Task item: Pull each line with the string "should" from the entries.

(Version comparison data)
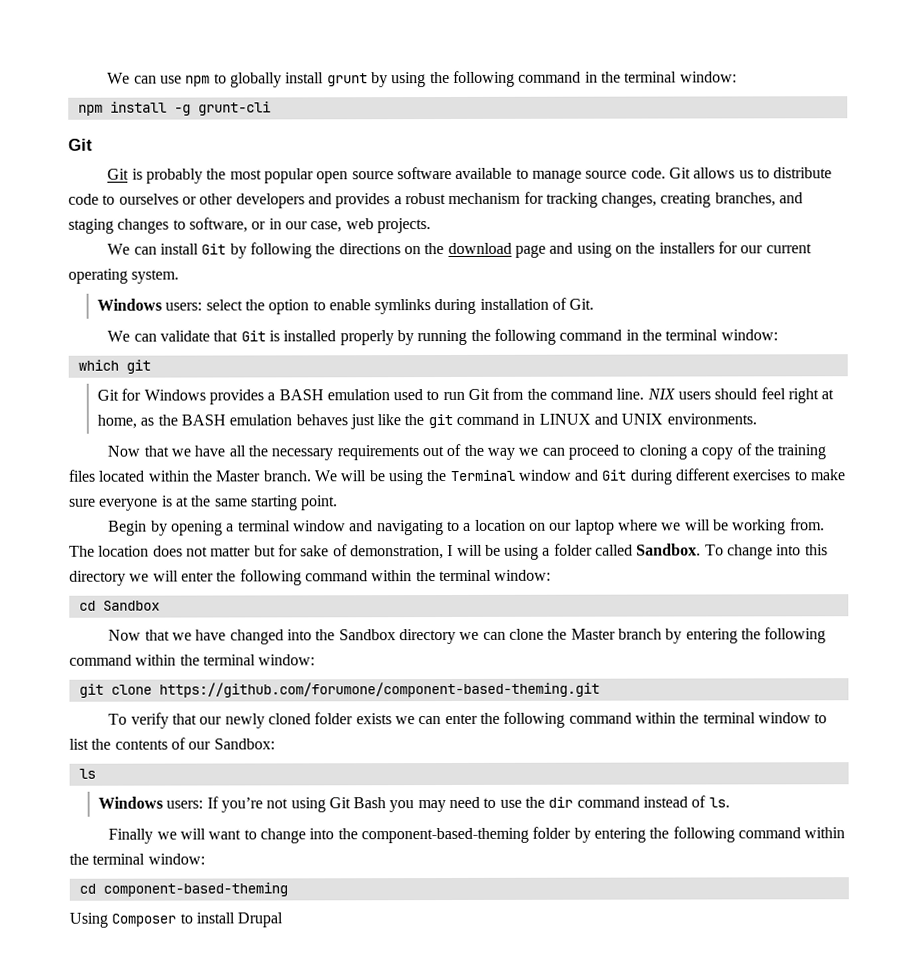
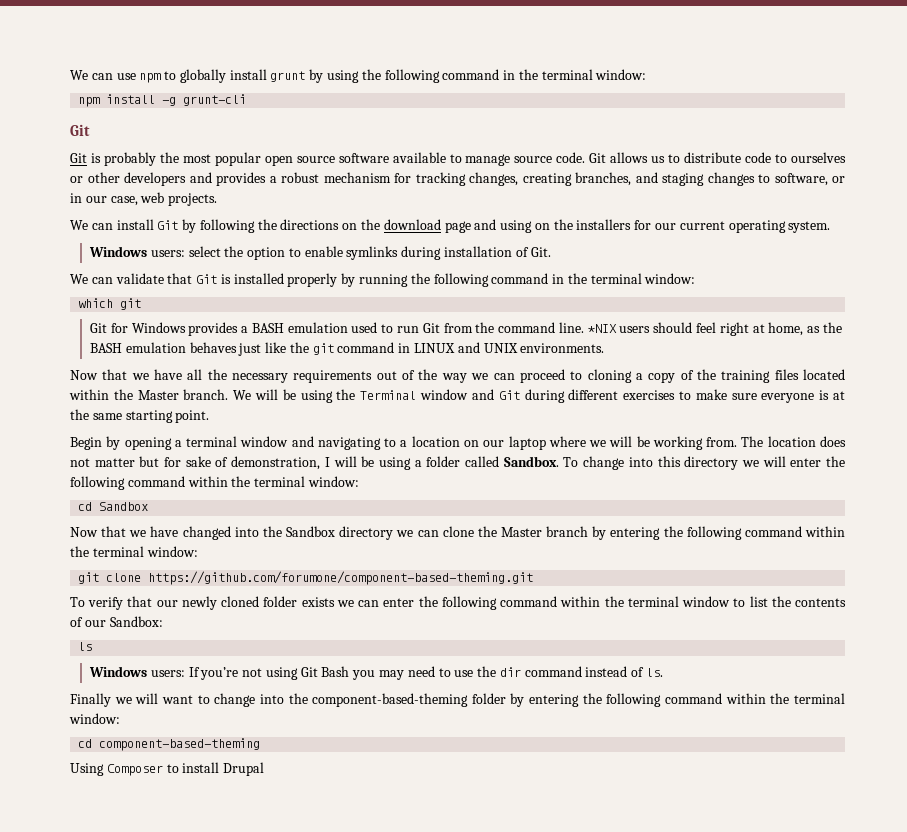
- NIX users should feel right at home, as the BASH emulation behaves just like the git command in LINUX and UNIX environments.
+ *NIX users should feel right at home, as the BASH emulation behaves just like the git command in LINUX and UNIX environments.

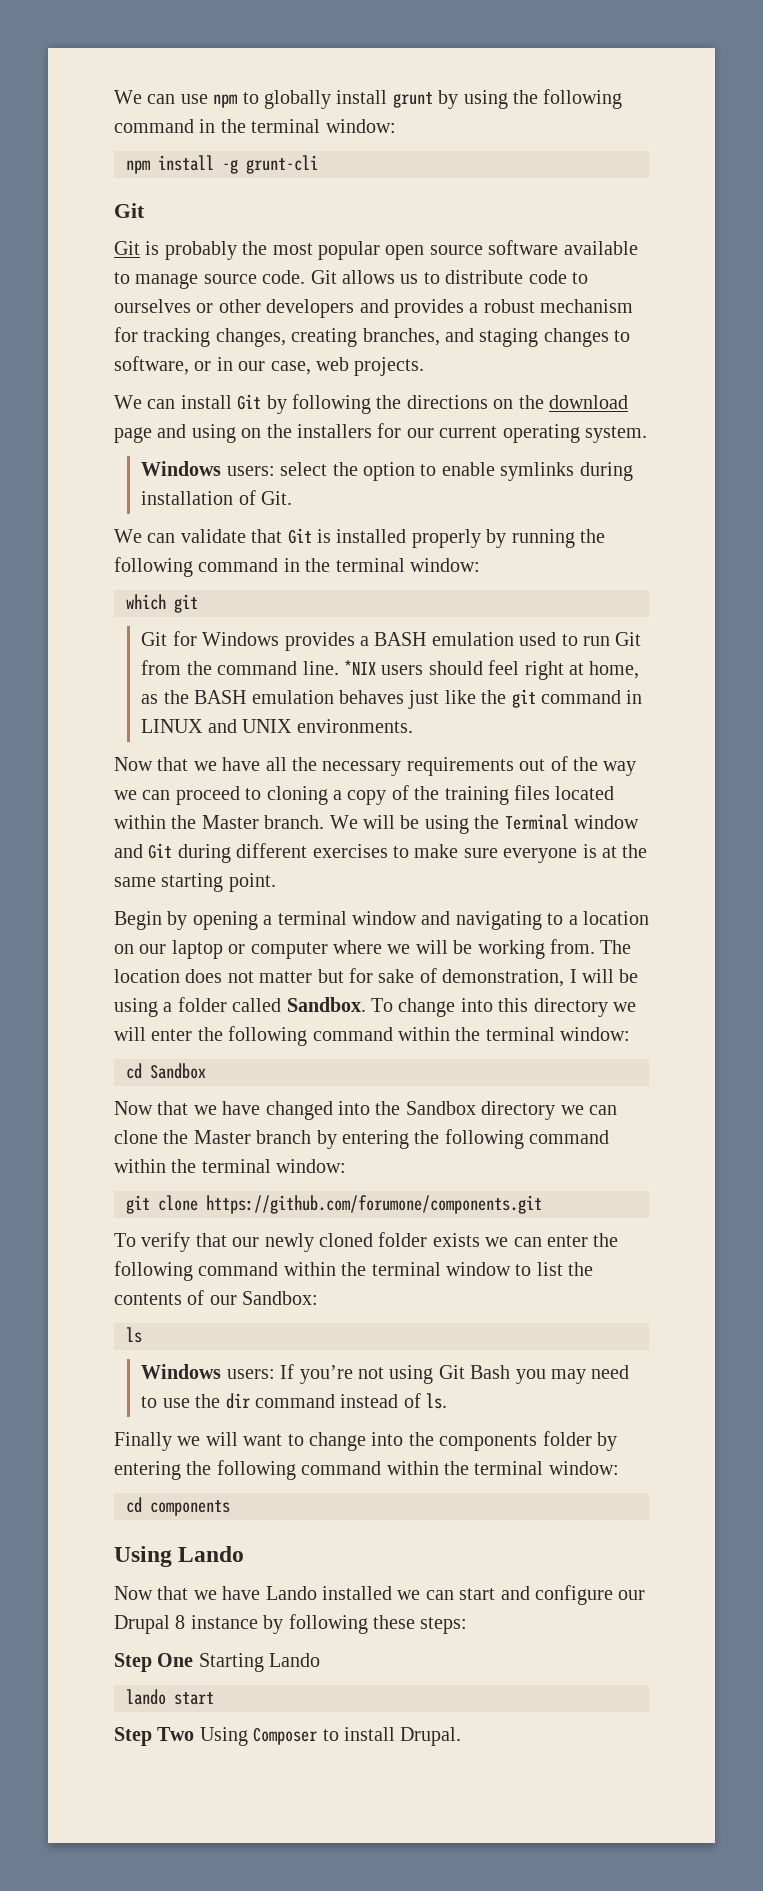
- Begin by opening a terminal window and navigating to a location on our laptop where we will be working from.
+ Begin by opening a terminal window and navigating to a location on our laptop or computer where we will be working from.
- git clone https://github.com/forumone/component-based-theming.git
+ git clone https://github.com/forumone/components.git
- Finally we will want to change into the component-based-theming folder by entering the following command within the terminal window:
+ Finally we will want to change into the components folder by entering the following command within the terminal window:
- cd component-based-theming
- Using Composer to install Drupal
+ cd components
+ Using Lando
+ Now that we have Lando installed we can start and configure our Drupal 8 instance by following these steps:
+ Step One Starting Lando
+ lando start
+ Step Two Using Composer to install Drupal.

Task answer:
- NIX users should feel right at home, as the BASH emulation behaves just like the git command in LINUX and UNIX environments.
+ *NIX users should feel right at home, as the BASH emulation behaves just like the git command in LINUX and UNIX environments.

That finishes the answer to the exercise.